> **Version difference data**:
◇ ◇ ◇ ◇ ◇ ◇ ◇

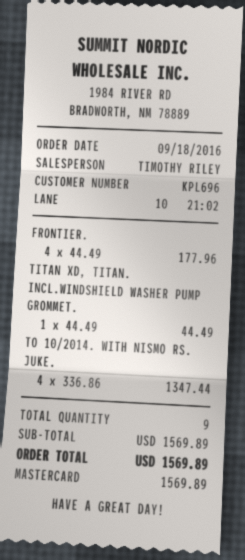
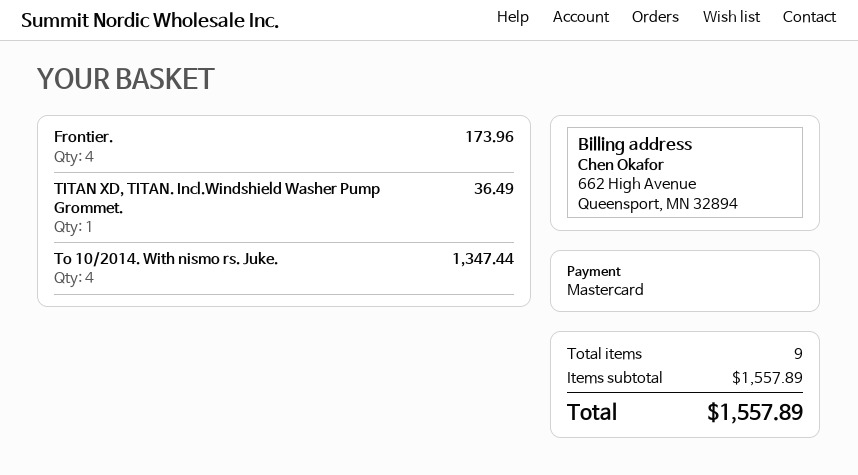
FRONTIER.: 4 for 177.96 -> 4 for 173.96
TITAN XD, TITAN. INCL.WINDSHIELD WASHER PUMP GROMMET.: 1 for 44.49 -> 1 for 36.49
subtotal: 1569.89 -> 1557.89
total: 1569.89 -> 1557.89

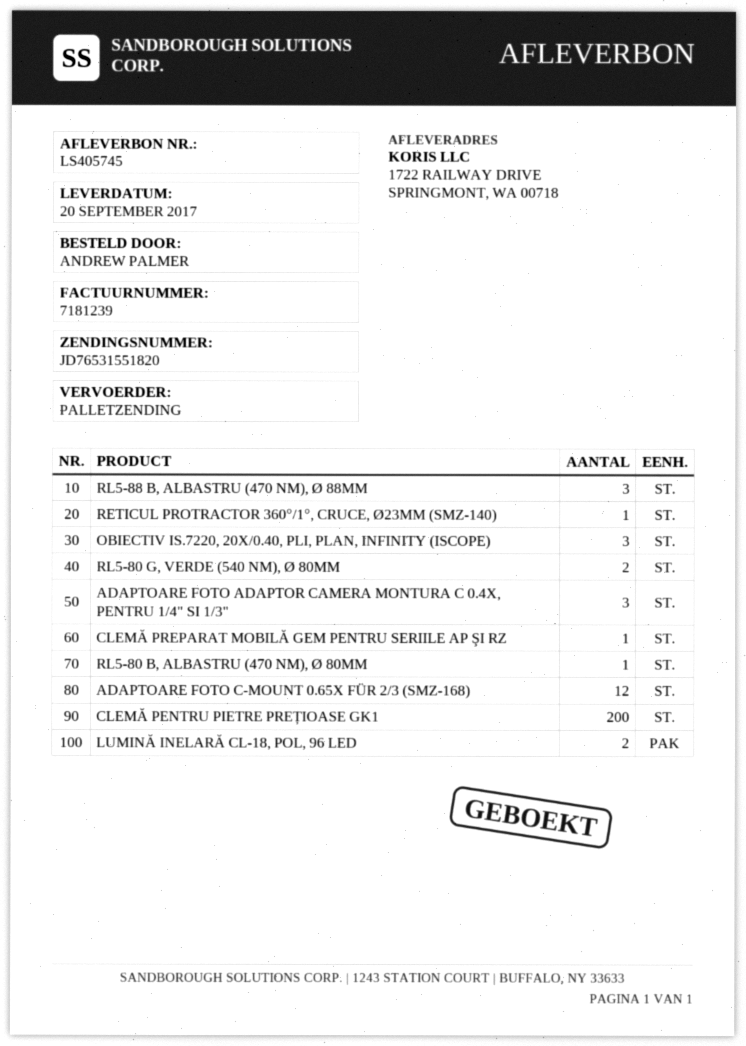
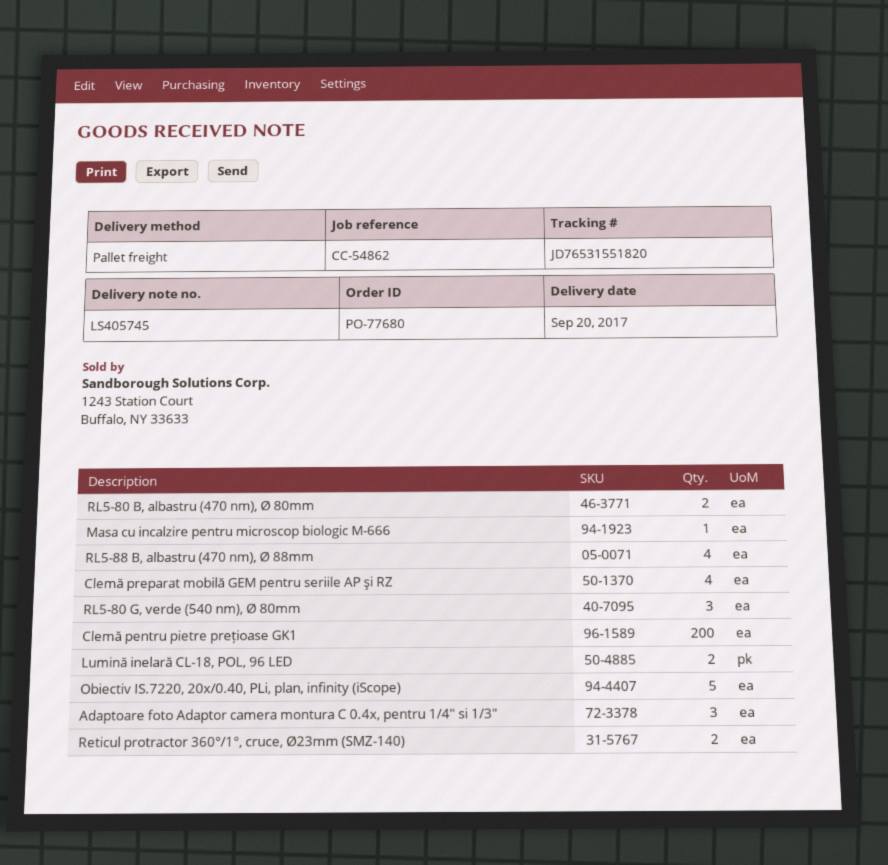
RL5-88 B, ALBASTRU (470 NM), Ø 88MM: 3 -> 4
RETICUL PROTRACTOR 360°/1°, CRUCE, Ø23MM (SMZ-140): 1 -> 2
OBIECTIV IS.7220, 20X/0.40, PLI, PLAN, INFINITY (ISCOPE): 3 -> 5
RL5-80 G, VERDE (540 NM), Ø 80MM: 2 -> 3
CLEMĂ PREPARAT MOBILĂ GEM PENTRU SERIILE AP ŞI RZ: 1 -> 4
RL5-80 B, ALBASTRU (470 NM), Ø 80MM: 1 -> 2
ADAPTOARE FOTO C-MOUNT 0.65X FÜR 2/3 (SMZ-168): 12 -> none
Masa cu incalzire pentru microscop biologic M-666: none -> 1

◇ ◇ ◇ ◇ ◇ ◇ ◇

Because the pictures are not wanted, retype every record exactly without them.

FRONTIER.: 4 for 177.96 -> 4 for 173.96
TITAN XD, TITAN. INCL.WINDSHIELD WASHER PUMP GROMMET.: 1 for 44.49 -> 1 for 36.49
subtotal: 1569.89 -> 1557.89
total: 1569.89 -> 1557.89

RL5-88 B, ALBASTRU (470 NM), Ø 88MM: 3 -> 4
RETICUL PROTRACTOR 360°/1°, CRUCE, Ø23MM (SMZ-140): 1 -> 2
OBIECTIV IS.7220, 20X/0.40, PLI, PLAN, INFINITY (ISCOPE): 3 -> 5
RL5-80 G, VERDE (540 NM), Ø 80MM: 2 -> 3
CLEMĂ PREPARAT MOBILĂ GEM PENTRU SERIILE AP ŞI RZ: 1 -> 4
RL5-80 B, ALBASTRU (470 NM), Ø 80MM: 1 -> 2
ADAPTOARE FOTO C-MOUNT 0.65X FÜR 2/3 (SMZ-168): 12 -> none
Masa cu incalzire pentru microscop biologic M-666: none -> 1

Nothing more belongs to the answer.